I often program Glute Bridges first for female physique competitors. Then follow with Front Squats or SLDL, unilateral variation, Walking Lunges or Step Ups and then isolation machines. Rep ranges varying to shock the muscles into growth.

I also feel that more frequent training has greater benefits for females as opposed to males. Just my observations, I haven't read any studies related. So keep up the frequency.

As far as your conditioning for your first competition, you're looking good. However to better your conditioning don't think about leanness at the moment. Think tanning. Hit the sun beds frequently and experiment with different bronzing creams. Find out which ones works best for you.

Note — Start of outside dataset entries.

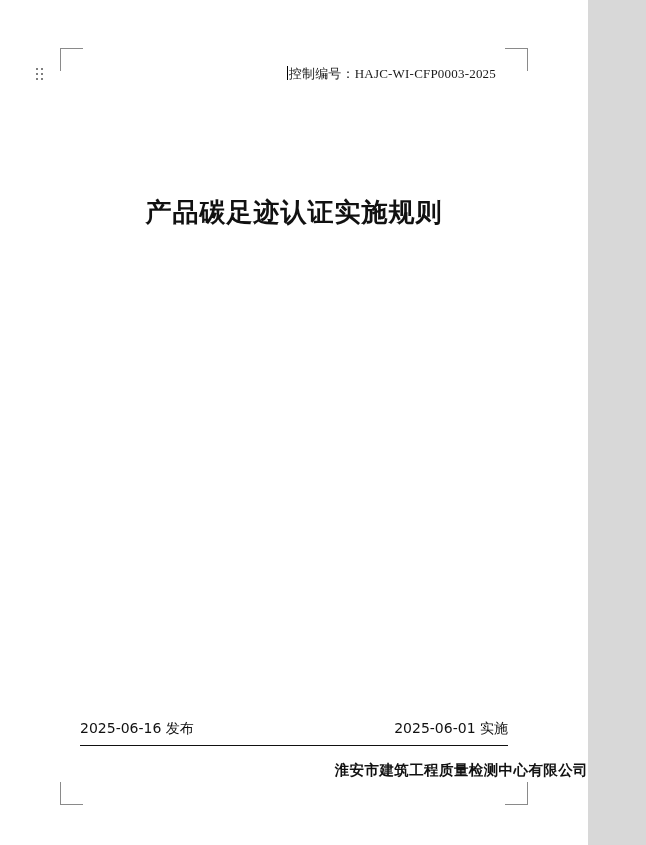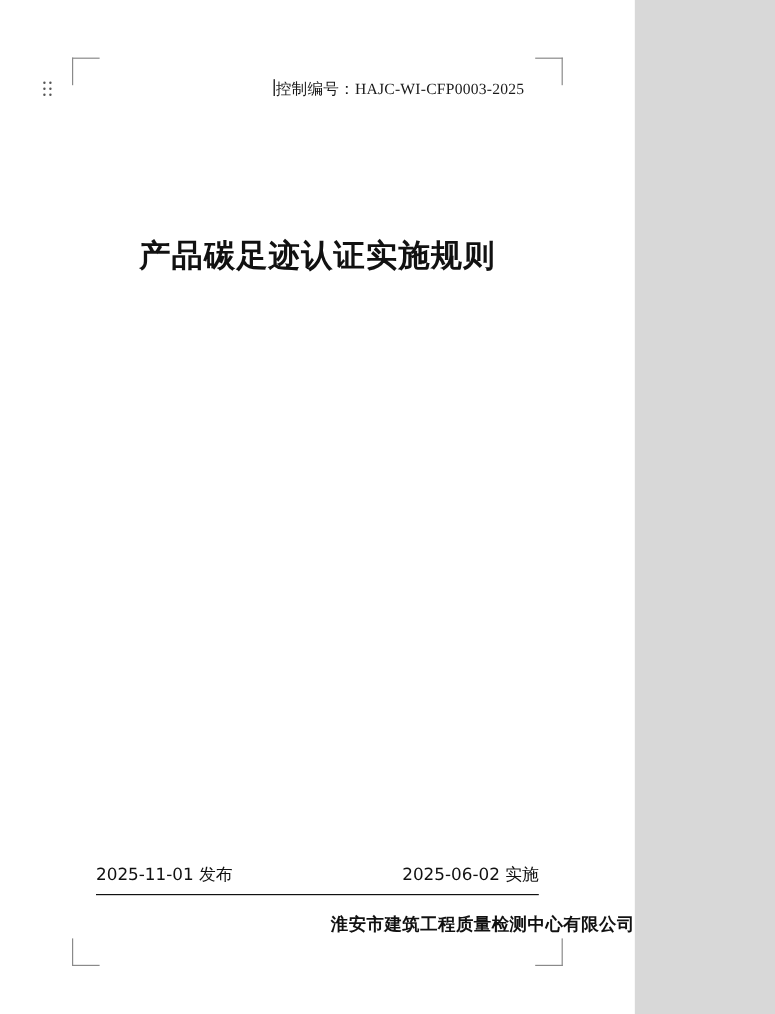--- a/index.html
+++ b/index.html
@@ -8,21 +8,21 @@
     background: #d8d8d8;
   }
   body {
     width: 646px;
     height: 845px;
     overflow: hidden;
     font-family: "Liberation Sans", sans-serif;
   }
   .page {
     position: relative;
-    width: 529px;
+    width: 588px;
     height: 845px;
     background: #ffffff;
     box-sizing: border-box;
     overflow: hidden;
   }
   
   .crop {
     position: absolute;
     width: 22px;
     height: 22px;
@@ -76,21 +76,21 @@
   }
 
   .title-block {
     position: absolute;
     top: 190px;
     left: 0;
     right: 0;
     text-align: center;
   }
   .title-line {
-    font-family: Liberation Serif, serif;
+    font-family: Liberation Mono, monospace;
     font-size: 26px;
     font-weight: 600;
     color: #111;
     letter-spacing: 1px;
     line-height: 48px;
   }
   .title-line.second { margin-top: 10px; }
 
   .issue-row {
     position: absolute;
@@ -144,21 +144,21 @@
     <i></i>
   </div>
 
   <div class="control-no"><span class="caret"></span><span>控制编号：HAJC-WI-CFP0003-2025</span></div>
 
   <div class="title-block">
     <div class="title-line">产品碳足迹认证实施规则</div>
   </div>
 
   <div class="issue-row">
-    <div>2025-11-01 发布</div>
-    <div>2025-06-02 实施</div>
+    <div>2025-06-16 发布</div>
+    <div>2025-06-01 实施</div>
   </div>
 
   <div class="rule"></div>
 
   <div class="org">淮安市建筑工程质量检测中心有限公司</div>
 
 </div>
 
 </body></html>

I don't know whether you are natural or not or what you are planning to compete in. That information is vital.


----------



## Quackerz (Dec 19, 2015)

theBEAST2002 said:


> For your leg routine take out your 3/4 squats, back squats, deadlifts and RDL. Replace them with Front Squats, Belted Squats (if possible), Deficit Stiff Leg Deadlifts, Walking Lunges, High Step Ups (weighted) and Glute Bridges. Really focus on feeling the contraction through all the muscle fibres and emphasise the static and negitive portion of the lift.
> 
> I often program Glute Bridges first for female physique competitors. Then follow with Front Squats or SLDL, unilateral variation, Walking Lunges or Step Ups and then isolation machines.* Rep ranges varying to shock the muscles into growth*.
> 
> ...


 Could you link me to any studies where you found you need vary rep ranges into shocking muscles to grow? Would be an interesting read.


----------



## theBEAST2002 (Oct 16, 2011)

Quackerz said:


> Could you link me to any studies where you found you need vary rep ranges into shocking muscles to grow? Would be an interesting read.

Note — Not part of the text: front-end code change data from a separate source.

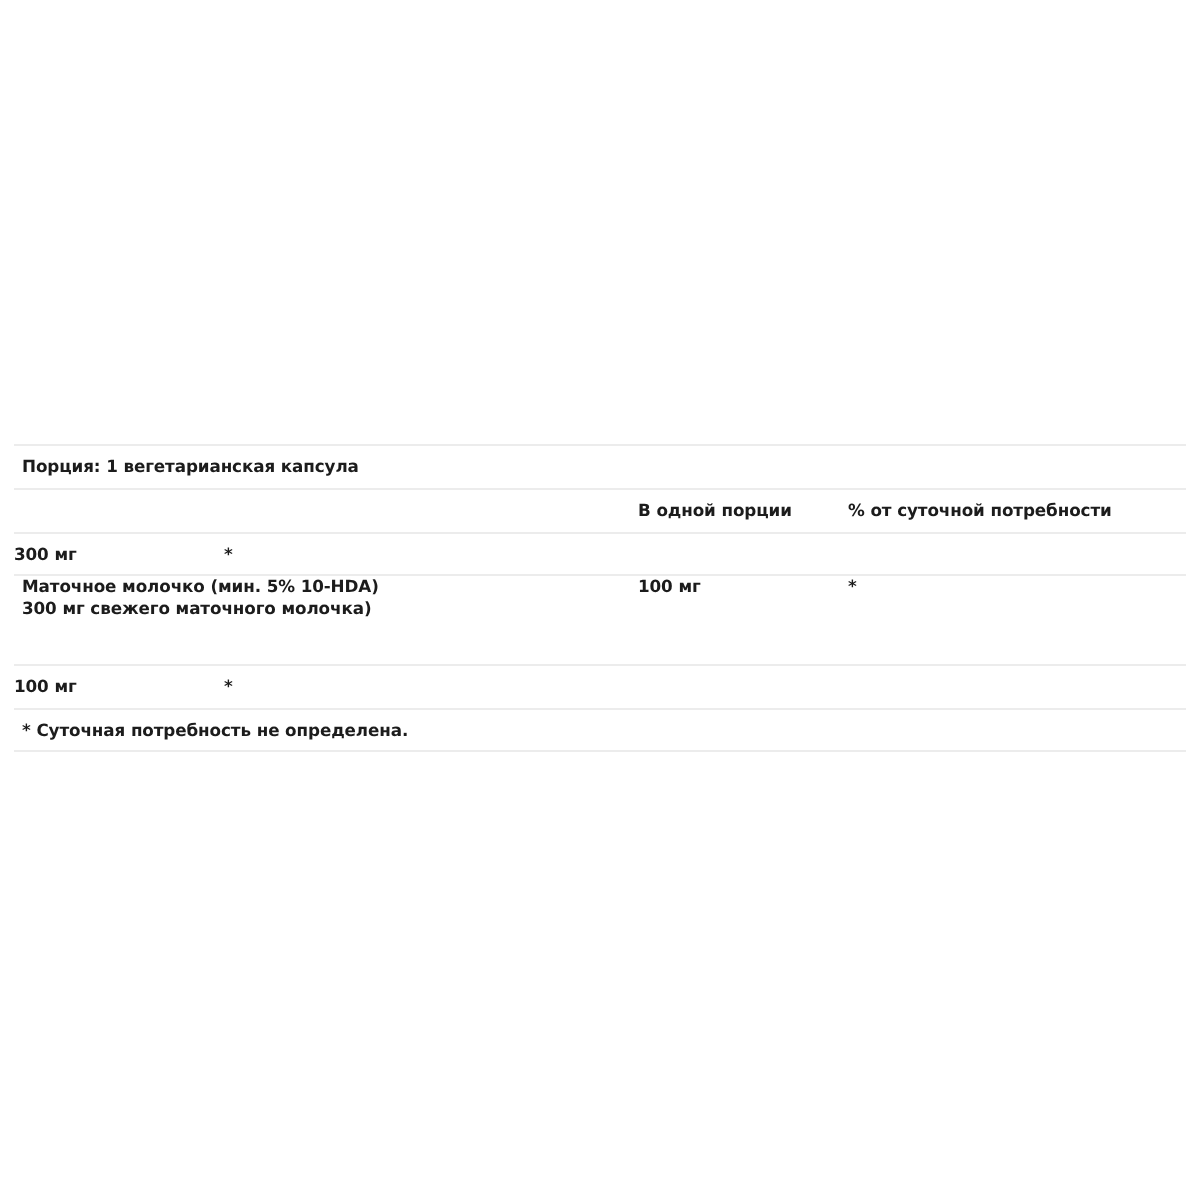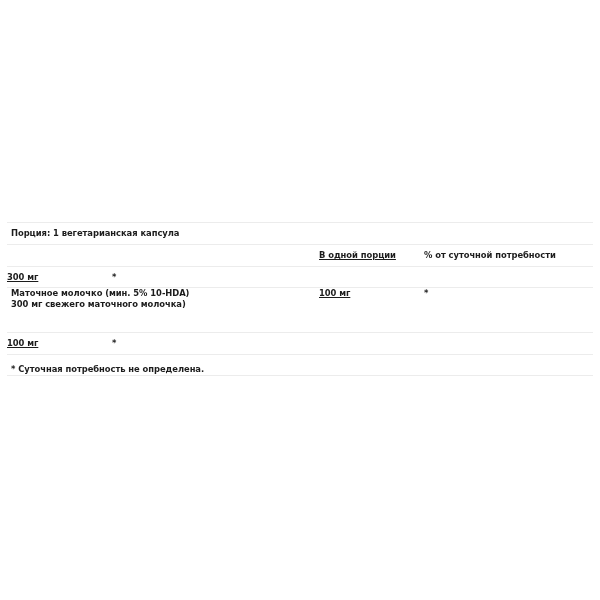--- a/index.html
+++ b/index.html
@@ -30,28 +30,28 @@
     }
     .cell {
       font-size: 8.4px;
       font-weight: bold;
       line-height: 11px;
       letter-spacing: -0.05px;
       box-sizing: border-box;
       white-space: nowrap;
     }
     .c1 { padding-left: 4px; width: 312px; }
-    .c2 { width: 105px; text-decoration: underline; }
+    .c2 { width: 105px; }
     .c3 { flex: 1; }
     .r-serving { height: 22px; }
     .r-header { height: 22px; }
     .r-ginseng { height: 21px; }
     .r-jelly { height: 45px; align-items: flex-start; }
     .r-licorice { height: 22px; }
-    .r-note { height: 21px; align-items: flex-end; }
+    .r-note { height: 21px; }
     .r-jelly .c1 { line-height: 11px; }
     .line { display: block; }
   </style>
 </head>
 <body>
 
 <div class="table">
 
   <div class="row r-serving">
     <div class="cell c1">Порция: 1 вегетарианская капсула</div>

 No studies. Just my experience.


----------



## Quackerz (Dec 19, 2015)

theBEAST2002 said:


> No studies. Just my experience.


 From your experience then what exactly is muscular 'shocking'. I am quite interested. Also, I always thought mechanical loading and metabolic stress were the primary drivers of hypertrophy, how does shocking a muscle contribute to this?


----------



## Lorian (Apr 9, 2003)

Dark sim said:


> @Lorian I didn't get a notification for this tag?





Quackerz said:


> Off topic but @Lorian this does happen to me occasionally also.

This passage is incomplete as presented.